The usual expression for the size of the IFS data structure is T$M$~L$z$, where
$M$ is the {\em wave number} and $z$ is the number of {\em levels}. We
investigate T$M$~L$31$ with $M=63, 106, 213$. The
standard relation between $M$ and the number of grid points in direction of
longitudes or latitudes is $M=\left\lceil\frac{x-1}{3}\right\rceil$ and
$y=\frac{x}{2}$ (cf. Figure~\ref{ifs}). For the present paper we consider the
RAPS version~2.0 with full grid and Eulerian treatment of advection. The
finest grid size corresponds to a 60~km network on the equator.
\input{paramap}
For the mapping of the process structure onto the computing nodes we used a
simple mapping function called {\em column-mapping}. Here
the columns of the process structure are mapped onto the columns of the cluster
structure one after the other. Depending on the size of these columns, more
than one process column might be mapped onto one cluster column or one process
column might be split to several cluster columns. Let $(i,k)_{0\leq i\leq
r-1, 0\leq k\leq s-1}$ and $(\iota,\kappa)_{0\leq\iota\leq\varrho-1,
0\leq\kappa\leq\sigma-1}$ denote the elements of the $r \times s$-process
structure or the $\varrho \times \sigma$-cluster structure respectively. The
$\varrho \times \sigma$-cluster structure represents a cluster of $\varrho$
C90 systems each of which consists of $\sigma$ computing nodes. Then the
column-mapping is defined by $kr+i=\kappa\varrho +\iota$. We refer to
Figure~\ref{mapping} as an example of this mapping.

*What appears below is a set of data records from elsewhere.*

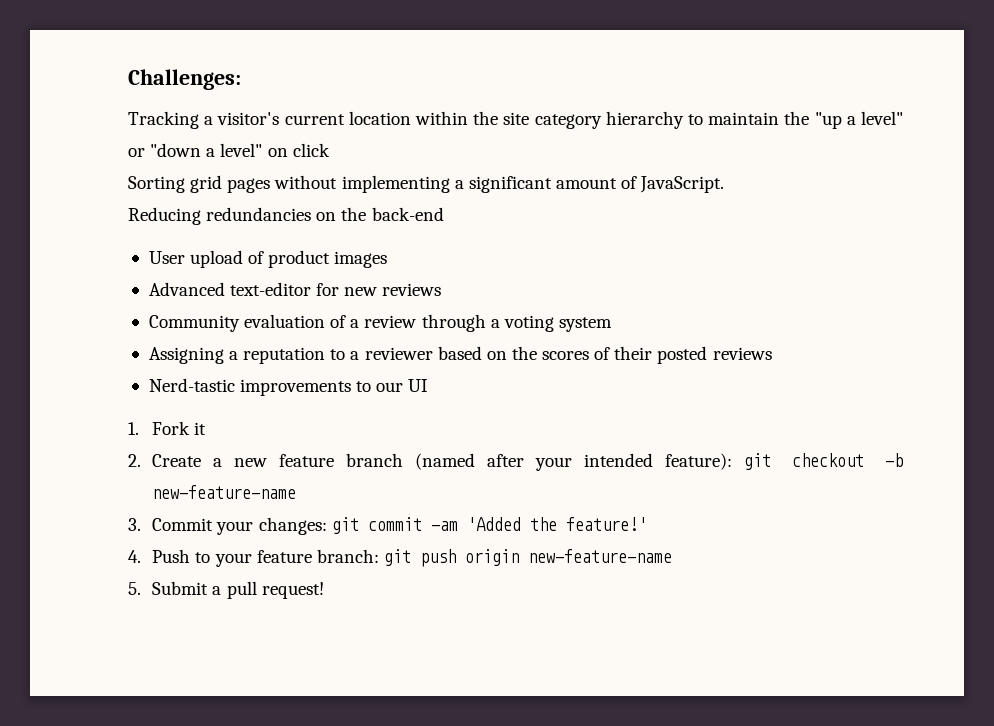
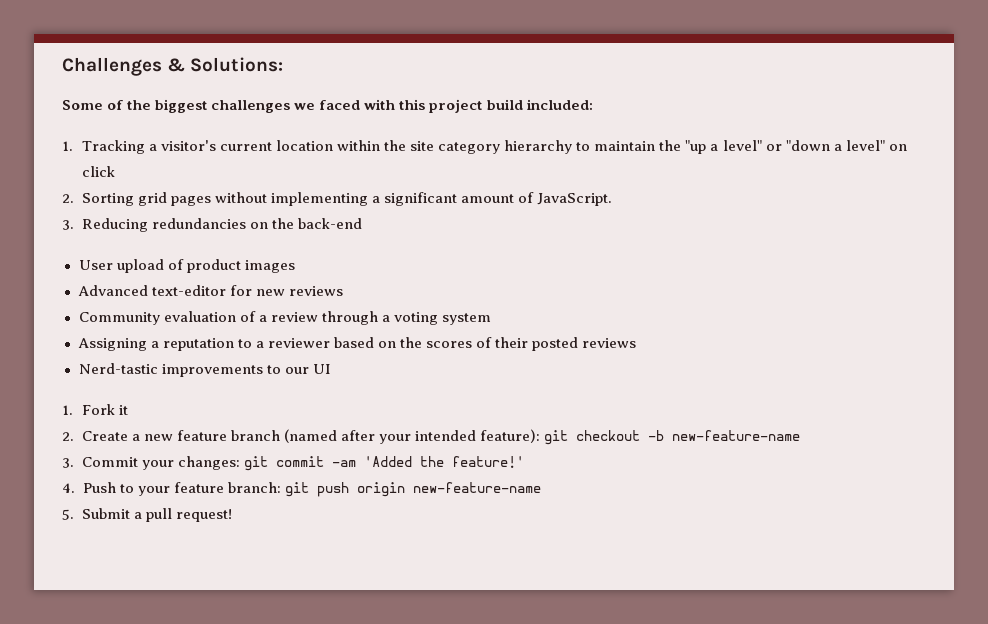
[128,69,241,90] Challenges: // -> [62,57,284,76] [62,99,593,113] [62,141,73,151] Challenges & Solutions: // Some of the biggest challenges we faced with this project build included: // 1.
(330, 150) none -> [62,194,74,203] 2.
(725, 184) none -> [62,220,74,230] 3.

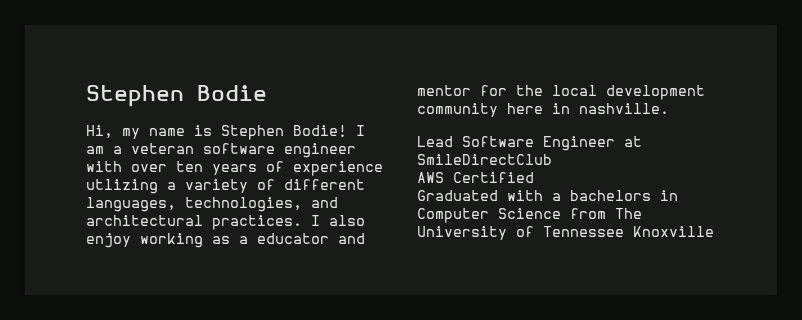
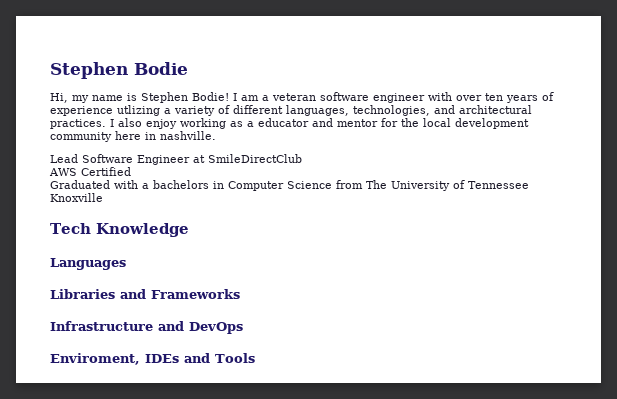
(714, 231) none -> [50,223,189,237] [50,258,126,270] [50,289,240,299] [50,321,243,334] [50,353,255,365] // Tech Knowledge // Languages // Libraries and Frameworks // Infrastructure and DevOps // Enviroment, IDEs and Tools

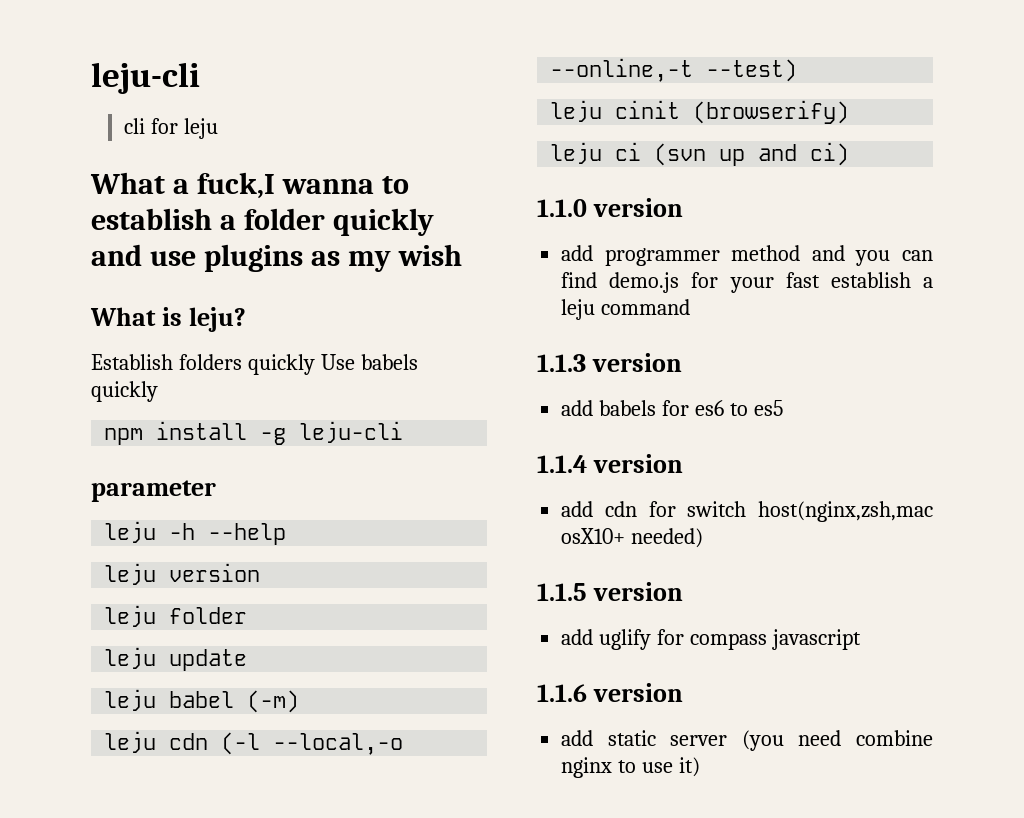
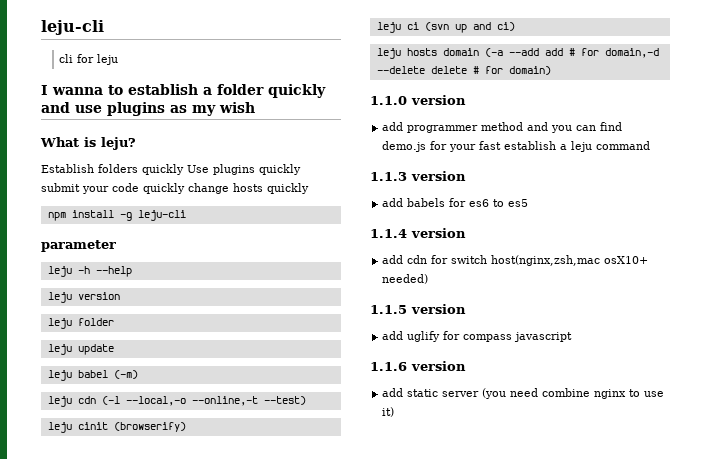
[90,172,275,199] What a fuck,I -> [41,85,48,95] I
[360,354,418,370] babels -> [213,164,301,175] [41,183,263,194] plugins quickly submit your code quickly change hosts
(850, 154) none -> [376,48,659,59] [376,66,551,75] // leju hosts domain (-a --add add # for domain,-d --delete delete # for domain)

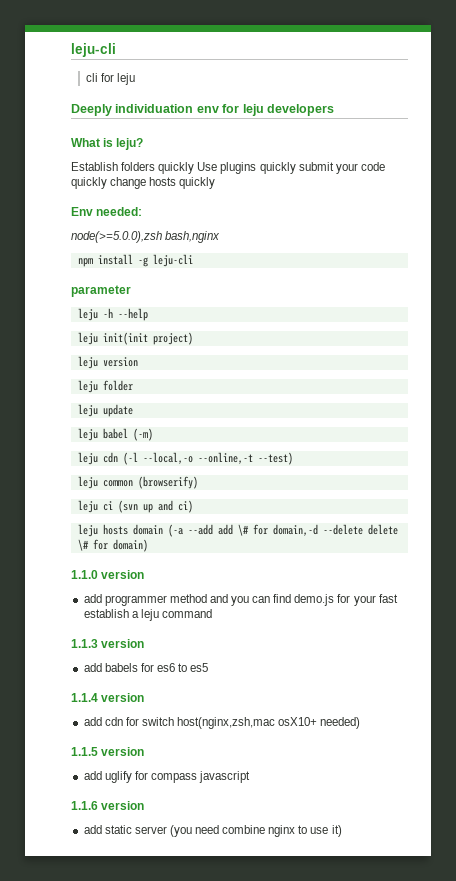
[41,84,326,98] [41,102,255,116] I wanna to establish a folder quickly and use plugins as my wish -> [71,104,334,116] Deeply individuation env for leju developers
(309, 188) none -> [71,207,143,216] [71,231,221,243] // Env needed: // node(>=5.0.0),zsh bash,nginx
(132, 271) none -> [77,332,193,345] // leju init(init project)
[77,422,108,430] cinit -> [102,480,133,487] common
[568,48,575,56] # -> [237,524,249,536] \#
[472,66,479,74] # -> [77,539,89,551] \#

\section{Main result} \label{mainresult}
\input{paraclueff}
The estimated cluster efficiency is shown in
Figure~\ref{efficiency}. Three resolutions were used for model evaluation:
$T213\, L31$, $T106\, L31$, and $T63\, L31$. The largest size corresponds to the
production code currently used in the ECMWF. The smallest case is just the lower
limit where parallel runs on a C90 cluster might be useful. For all these cases
we obtained a good speed-up. The two large examples show an efficiency between 80
and 90\%. Therefore, a C90 cluster of $P$ systems is able to execute the IFS for
large problem sizes nearly $P$ times faster than a single system.

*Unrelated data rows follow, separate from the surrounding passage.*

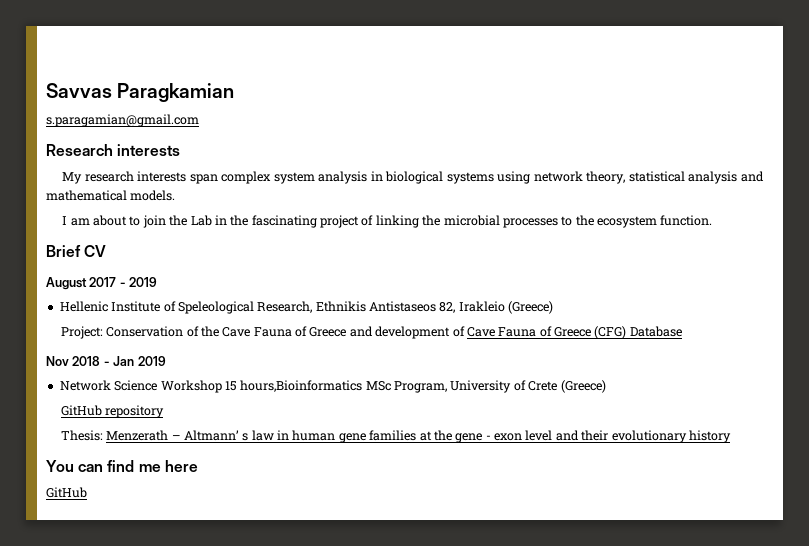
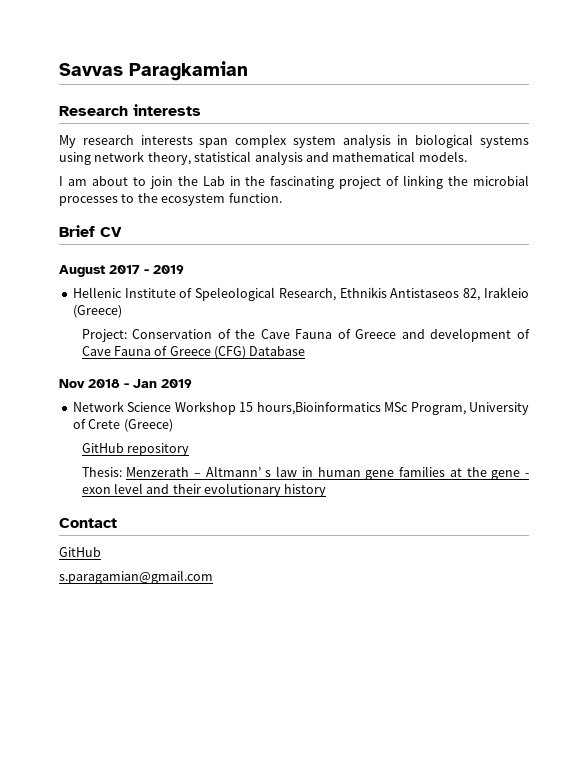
[46,114,199,127] // s.paragamian@gmail.com -> (248, 71) none
[46,460,198,472] [46,487,87,498] You can find me here // GitHub -> [59,518,117,528] [59,547,101,557] [59,570,213,584] Contact // GitHub // s.paragamian@gmail.com

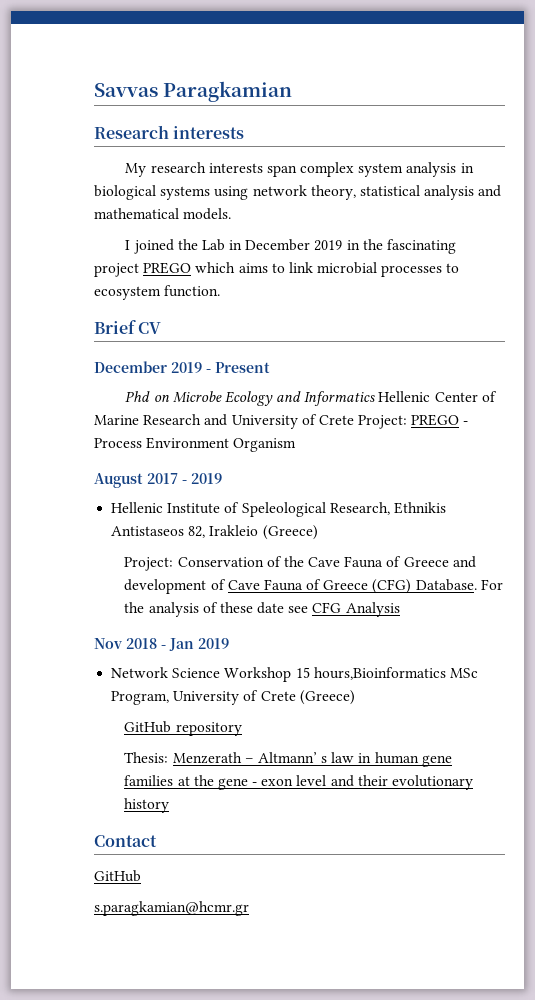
[67,175,469,189] am about to join the Lab in the fascinating project of linking the -> [133,239,457,254] [94,262,313,277] joined the Lab in December 2019 in the fascinating project PREGO which aims to link
[137,193,158,203] the -> (460, 268) none
(122, 232) none -> [94,361,270,373] [125,391,497,406] [94,414,469,429] [94,437,297,452] // December 2019 - Present // Phd on Microbe Ecology and Informatics Hellenic Center of Marine Research and University of Crete Project: PREGO - Process Environment Organism
[249,346,306,356] Database -> [415,579,503,591] [124,602,400,617] Database. For the analysis of these date see CFG Analysis
[59,570,213,584] s.paragamian@gmail.com -> [94,901,249,916] s.paragkamian@hcmr.gr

Hence our main result is that the parallel IFS runs efficiently on C90/Hippi
clusters for sufficiently large examples.
\section{Performance Modelling} \label{perfmodel}
We model only the inner loop of the IFS code which takes the major part of the
runtime for large examples. We consider a 2D partitioning of the 3D spaces
where a structure of $r \times s$ processes of nearly identical size is
produced. The current partitioning of the RAPS-2.0 code is roughly described in
section~\ref{partitioning} (cf. \cite{barros}).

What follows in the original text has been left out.